Given my industrialist friend’s decision and the seeming unwillingness of our politicians to grasp the nettle of ever-escalating health insurance costs, you tell me.
A single-payer system is not even up for debate at the moment despite its obvious economic merits. As ever there’s a systemic reluctance to face the reality that if we continue with the status quo, costs will continue to escalate and more people will lose their coverage.
And yet with the Dr. No attitude of the majority of the Republican Party, combined with the reluctance of many Democrats to embrace a government sponsored public alternative to private health insurers, that’s what we’re facing. And this time we won’t have a Hillary to blame.
Given their past records - and without a strong viable public alternative “to keep them honest,” - there is little chance private health insurance companies will keep their premiums anywhere in line with inflation.
But over and over we hear the tired old refrain, “keep the government out of medicine.” And even the ridiculous, “don’t let Washington take over my Medicare.”
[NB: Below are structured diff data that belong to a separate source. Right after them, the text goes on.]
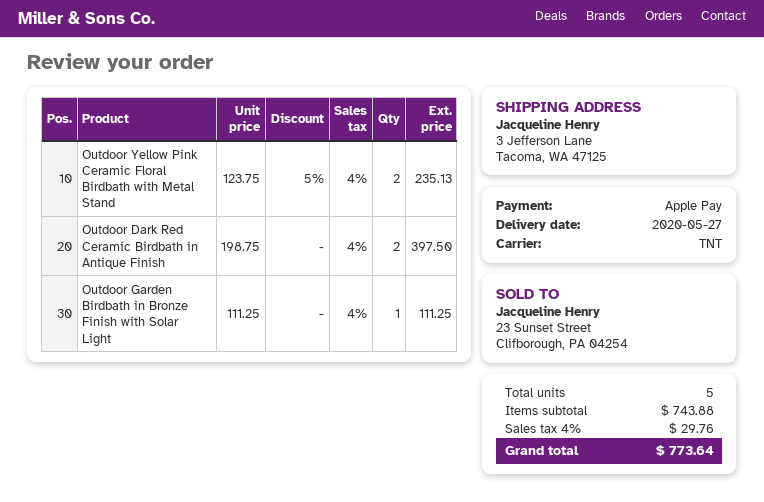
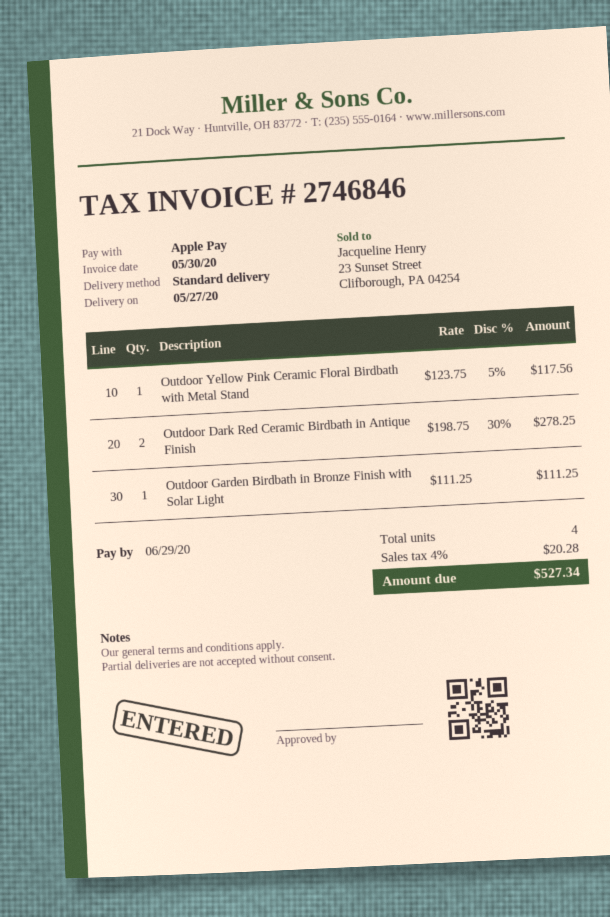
shipping method: TNT -> standard
Outdoor Yellow Pink Ceramic Floral Birdbath with Metal Stand: 2 x 123.75 - 5% = 235.13 -> 1 x 123.75 - 5% = 117.56
Outdoor Dark Red Ceramic Birdbath in Antique Finish: 2 x 198.75 = 397.50 -> 2 x 198.75 - 30% = 278.25
total quantity: 5 -> 4
tax: 4% = 29.76 -> 4% = 20.28
total: 773.64 -> 527.34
Perhaps, it’s time for a national “turn your TV off week” so that people can actually look at the facts and figures without being bamboozled by talking heads vying for ratings, and other vested interests.
Meanwhile the “S” word is back with a bang, though some of the best managed and most respected institutions in the US are “socialized” and run by the government – Medicare, Veterans Administration, and the Armed Services, to name but a few.
The current proposed changes to health insurance are mere fingers in a leaky dam. By the time congressional compromises have been made and chits called in, they will be anemic at best.
Still, if they include a public government-backed alternative to the private health insurers, some meaningful competition will be provided thereby saving us from drowning in a sea of rising costs.
The proposed changes, unfortunately, will do little to help our businesses become competitive with the rest of the industrialized world.
But at least we’ll have made a symbolic start and the vast majority of Americans will for the first time be covered. From these small essential beginnings, perhaps we can reassure ourselves that it is possible to work together towards really improving the social and economic fabric of the country, and not run for cover every time the “S” word is employed as a diversion.
Then with time and the eventual introduction of a single payer system, we can all take responsibility for our own health insurance, and eventually even our own health.